« On empêche des familles d’exercer leur profession » : à Fréjus, des forains tentent d’installer leurs animations pour protester
Dans la nuit du mercredi 15 au jeudi 16 juillet 2026 (et une partie de la matinée de ce jeudi), des forains ont tenté d’installer une vingtaine d’attractions au niveau de la place de la République, près de la poste, dans le quartier de Fréjus-Plage, à Fréjus.
Arrivés en pleine nuit, ils ont été empêchés d’installer leur matériel par la police municipale de Fréjus (en présence de la police nationale, en observation).
Finalement, les forains sont repartis en milieu de matinée.
Contactée par Var-matin, la sous-préfète de Draguignan Myriam Garcia raconte comment on en est arrivés à cette situation : « D’ordinaire, Fréjus accueille deux fêtes foraines estivales : une en juillet à Fréjus-Plage et une autre en août à Saint-Aygulf. Cette année, la commune a pris la décision de supprimer celle de Fréjus-Plage en raison des travaux de la Promenade des Bains et de l’agrandissement du marché nocturne. Des réunions entre la commune et les représentants des forains n’ont pas permis d’aboutir à un accord. J’ai moi-même organisé une réunion de médiation le 2 juillet. Mais les deux terrains alternatifs qui ont été proposés par la commune ne convenaient pas aux forains qui ont jugé cette proposition inacceptable et ont décidé d’organiser une action. J’ai à nouveau sollicité la commune pour qu’une solution soit trouvée. Le 14 juillet, Gilles Longo (le premier adjoint au maire, NDLR) m’a confirmé le refus d’accueillir la fête foraine sur la place de la République », raconte la représentante de l’Etat dans l’arrondissement de Draguignan, tout en rappelant le principe de libre administration communale et l’existence de commissions départementales des professions foraines et circassiennes censées apaiser les relations entre les communes et la profession.

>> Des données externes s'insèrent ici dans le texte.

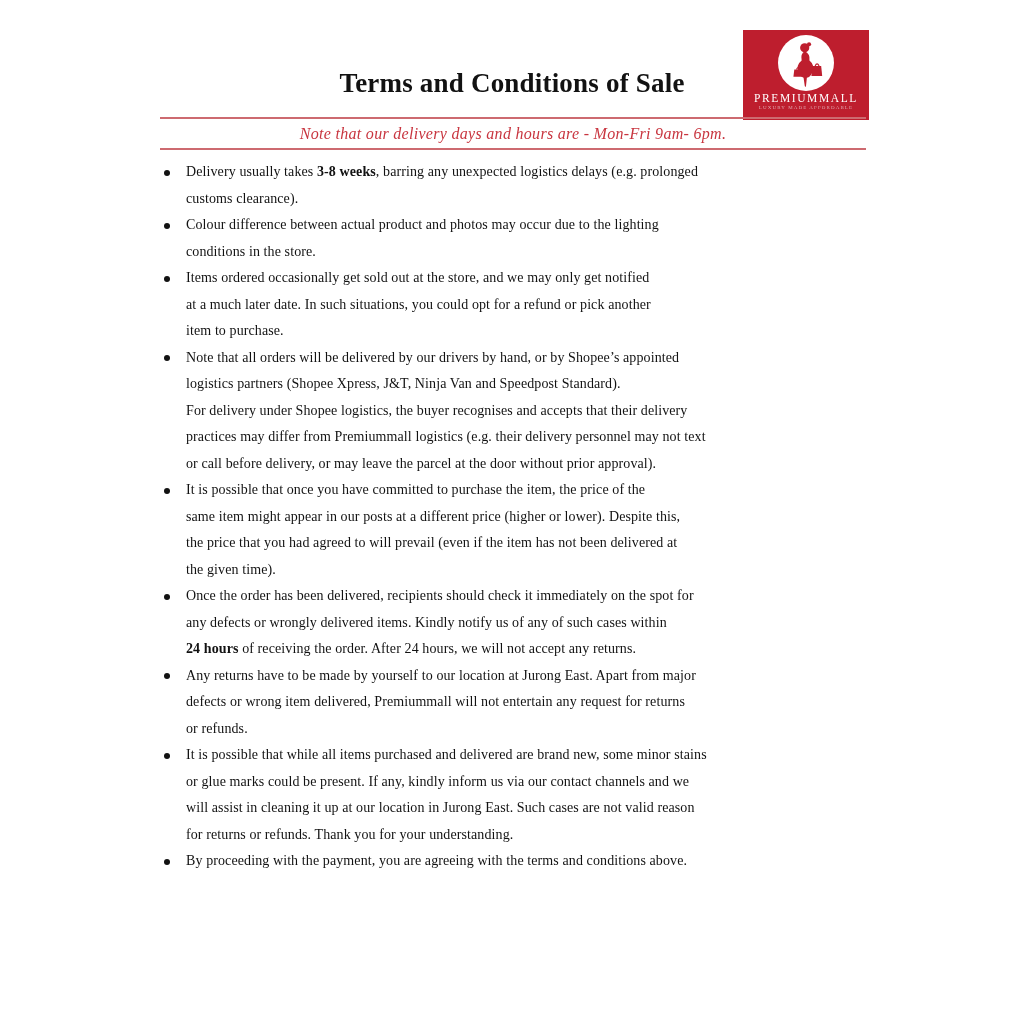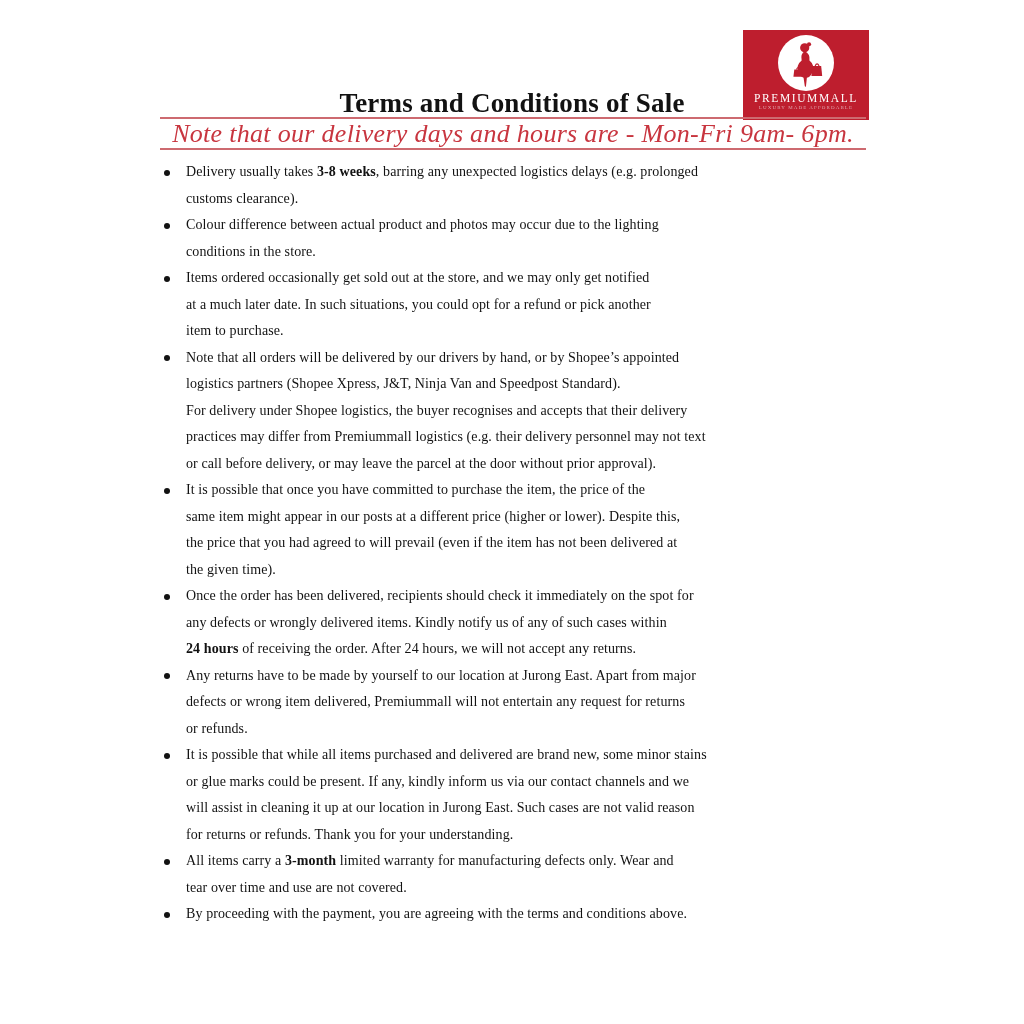"Terms and Conditions of Sale" .page-title { margin-top: 20px -> none }
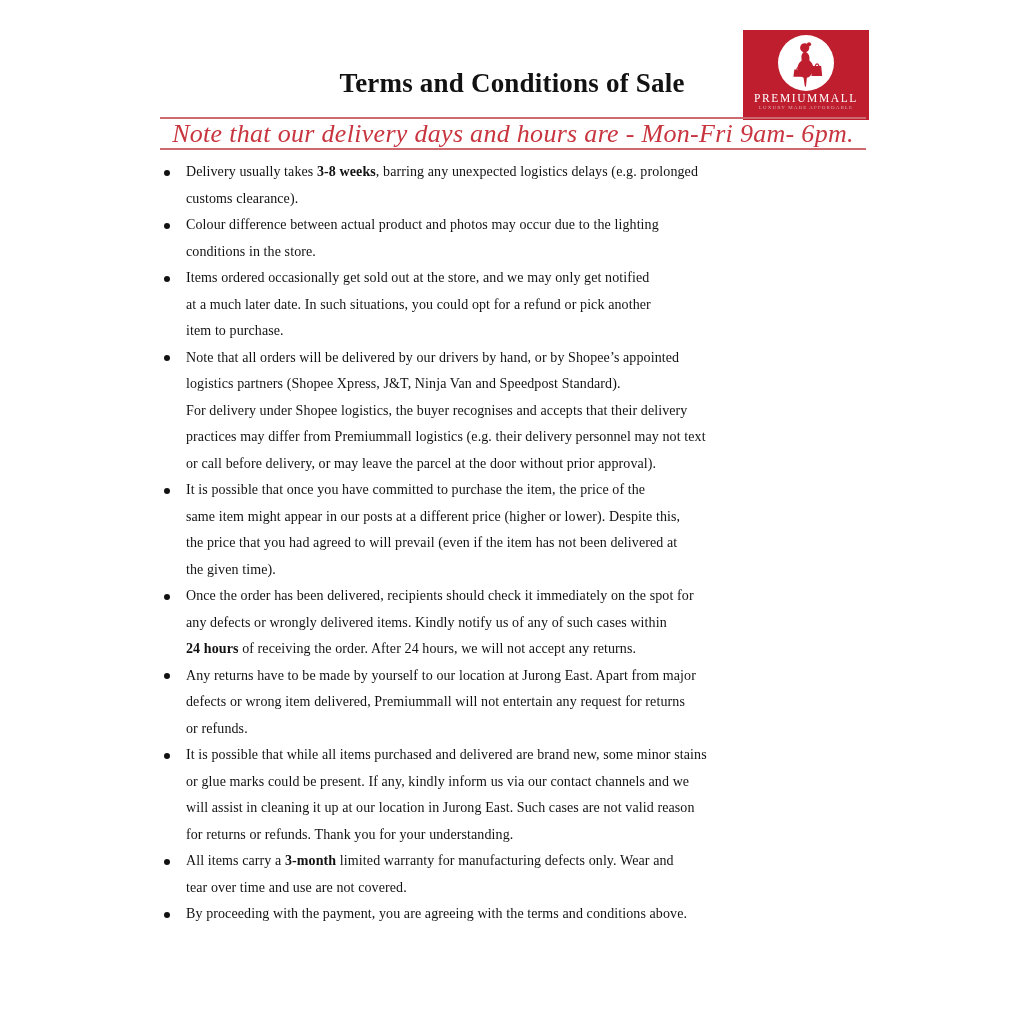"Note that our delivery days" .notice-text { font-size: 26px -> 16px }
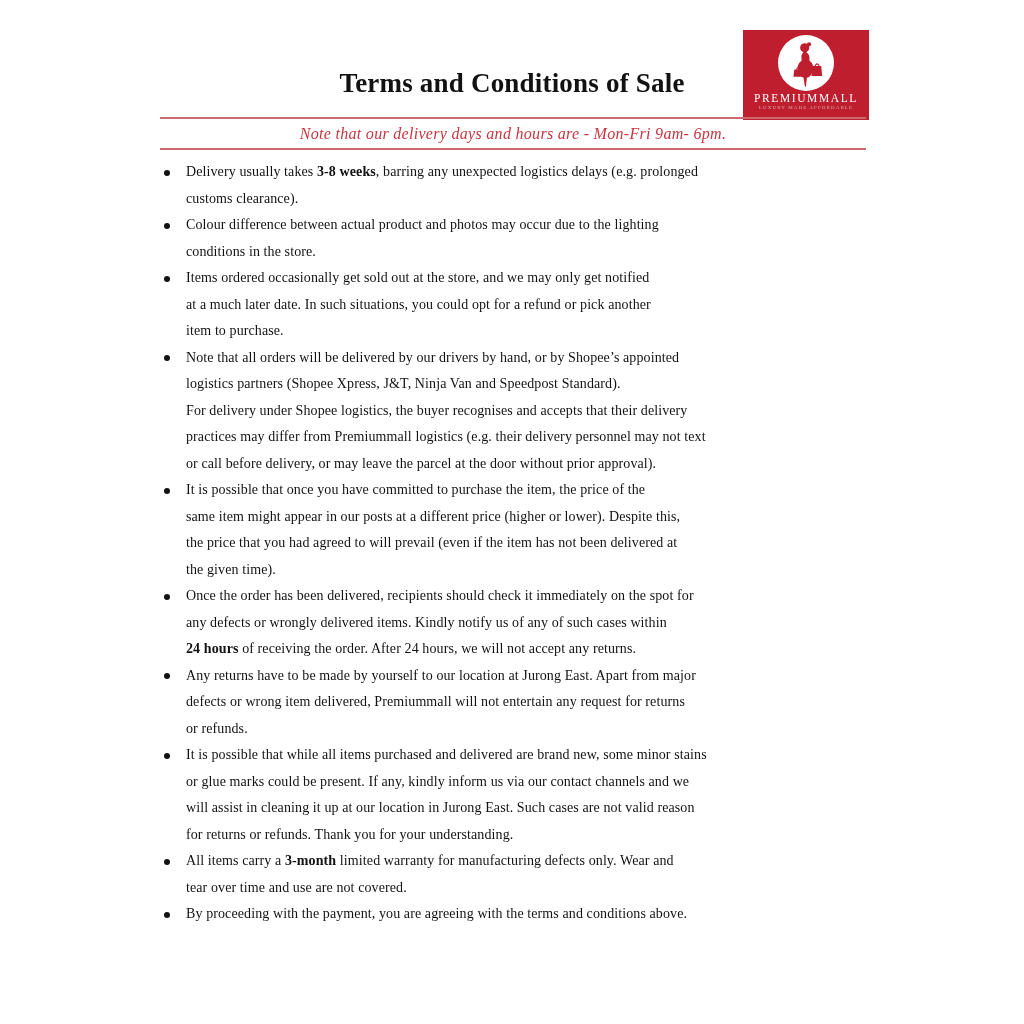"All items carry a 3-month" li { html: <li><span>All items carry a </span><b>3-month</b><span> limited warranty for manufacturing defects only. Wear and tear over time and use are not covered.</span></li> -> none }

Commissions qui, dans ce cas précis, n’ont pas permis d’aboutir à un consensus. Toutefois, « la médiation que j’ai opérée a permis d’éviter que la situation d’éviter un blocage de la ville », conclut-elle.
« Des familles empêchées d’exercer leur profession »
« Au terme de cette action, nos collègues sont rentrés chez eux, et ont perdu plusieurs journées de travail », explique Eric Cicéron, le représentant local de l’Union défense active foraine (Udaf).
Il pointe que les deux terrains alternatifs proposés par la Ville n’étaient pas adaptés à l’activité estivale.
Remonté contre la municipalité de Fréjus, il déplore « que des familles soient empêchées d’exercer leur profession et de gagner leur vie, en dépit du décret du 17 mars 2022 et de la législation » et assure que « l’Udaf entend faire remonter le mécontentement de la profession jusqu’aux ministères de l’Intérieur et de la Culture ».
Contactée, la municipalité de Fréjus n’a pas donné suite à nos sollicitations.